Given i.i.d sample [math]\{(X_1, Y_1), \cdots, (X_n,Y_n)\}[/math] from [math]p_X[/math] and [math]p_{Y|X}[/math] get a matrix whose columns span the effective subspace [math]S[/math] which let
[math]\min_B \quad \frac{\det \hat{\Sigma}_{[YU][YU]}}{\det \hat{\Sigma}_{UU} \det \hat{\Sigma}_{YY}}[/math]
[math]s.t. \quad U=B^T X[/math].

Gradient Descent

The matrix [math]B[/math] is updated iteratively according to
[math]B(t+1) = B(t) - \eta \frac{\partial \log \det \hat{\Sigma}_{YY|U}}{\partial B}[/math],
also it is
[math]B(t+1) = B(t) - \eta Tr[\hat{\Sigma}_{YY|U} \frac{\partial \hat{\Sigma}_{YY|U}}{\partial B}][/math],
where [math]\eta[/math] is optimized through golden section search, and
[math] Tr[\hat{\Sigma}_{YY|U}^{-1}\frac{\partial \hat{\Sigma}_{YY|U}}{\partial B}] = 2 \epsilon Tr [\hat{\Sigma}_{YY|U}^{-1} \hat{K}_Y (\hat{K}_U + \epsilon I_n)^{-1} \frac{\partial \hat{K}_U}{\partial B}(\hat{K}_U + \epsilon I_n)^{-2}\hat{K}_U\hat{K}_Y][/math].

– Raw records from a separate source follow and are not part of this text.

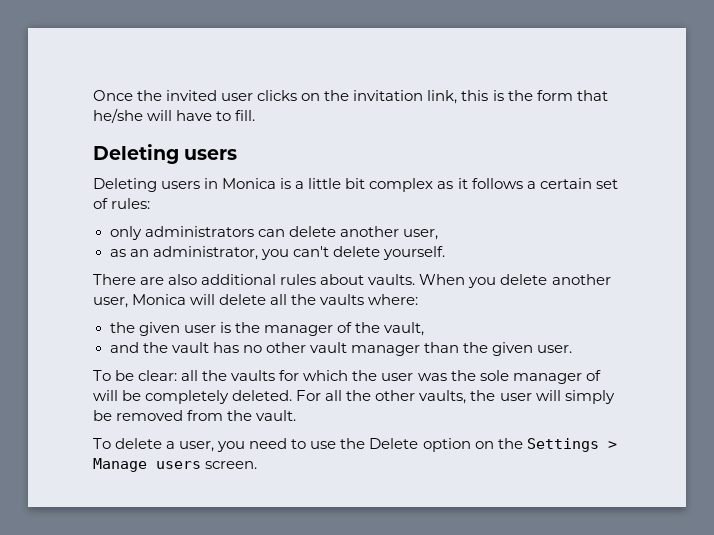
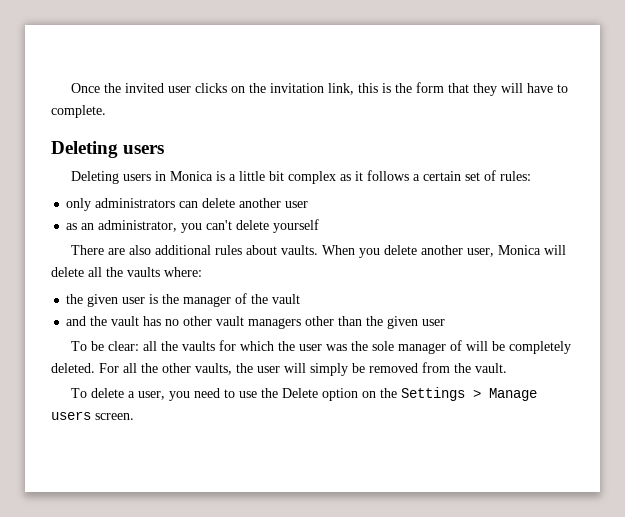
- Once the invited user clicks on the invitation link, this is the form that he/she will have to fill.
+ Once the invited user clicks on the invitation link, this is the form that they will have to complete.
- only administrators can delete another user,
+ only administrators can delete another user
- as an administrator, you can't delete yourself.
+ as an administrator, you can't delete yourself
- the given user is the manager of the vault,
+ the given user is the manager of the vault
- and the vault has no other vault manager than the given user.
+ and the vault has no other vault managers other than the given user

First, Dimension Reduction for Regression is equivalent to Conditional Independence.
Second, Conditional Covariance Operators give the criterion for KDR.
Third, KDR is a general framework of dimension reduction for regression, since it do not need assumption on [math]p(Y|X)[/math], [math]p(X)[/math] and [math]p(Y)[/math] and dimensionality of [math]Y[/math]. Furthermore, it is applicable for any type of data sets.
Forth, Multiplication of [math]n\times n[/math] matrices is computationally hard.
Last, it has a Local Minimum, because of gradient descent.